• **What you have to do**
Wherever the word "Worlds" occurs in the listing, copy the whole line.
---------- Records provided
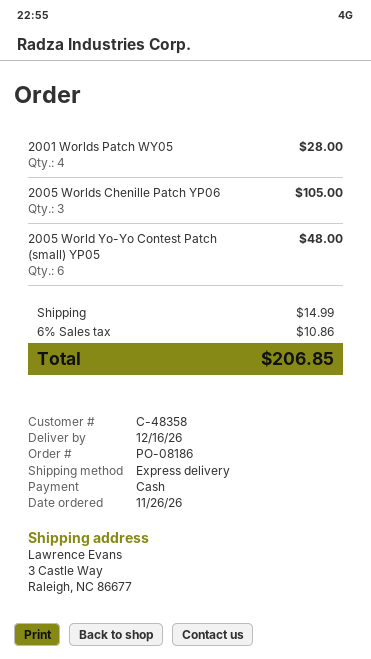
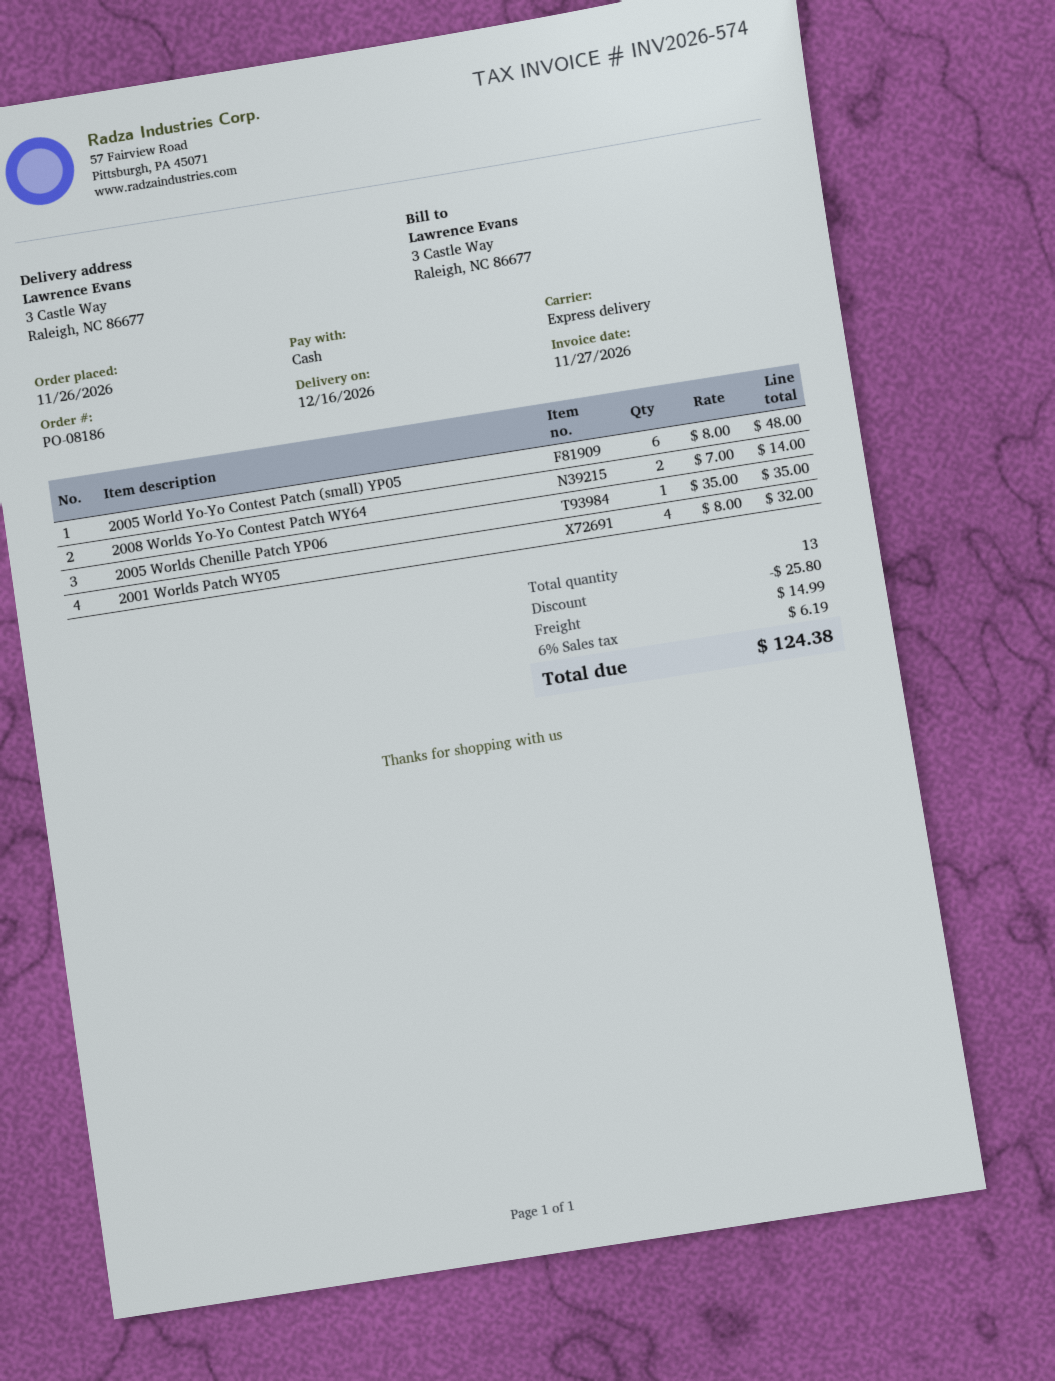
2001 Worlds Patch WY05: 4 for 28.00 -> 4 for 32.00
2005 Worlds Chenille Patch YP06: 3 for 105.00 -> 1 for 35.00
2008 Worlds Yo-Yo Contest Patch WY64: none -> 2 for 14.00
discount: none -> 25.80
tax: 6% = 10.86 -> 6% = 6.19
total: 206.85 -> 124.38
--------------------
• **Answer**
2001 Worlds Patch WY05: 4 for 28.00 -> 4 for 32.00
2005 Worlds Chenille Patch YP06: 3 for 105.00 -> 1 for 35.00
2008 Worlds Yo-Yo Contest Patch WY64: none -> 2 for 14.00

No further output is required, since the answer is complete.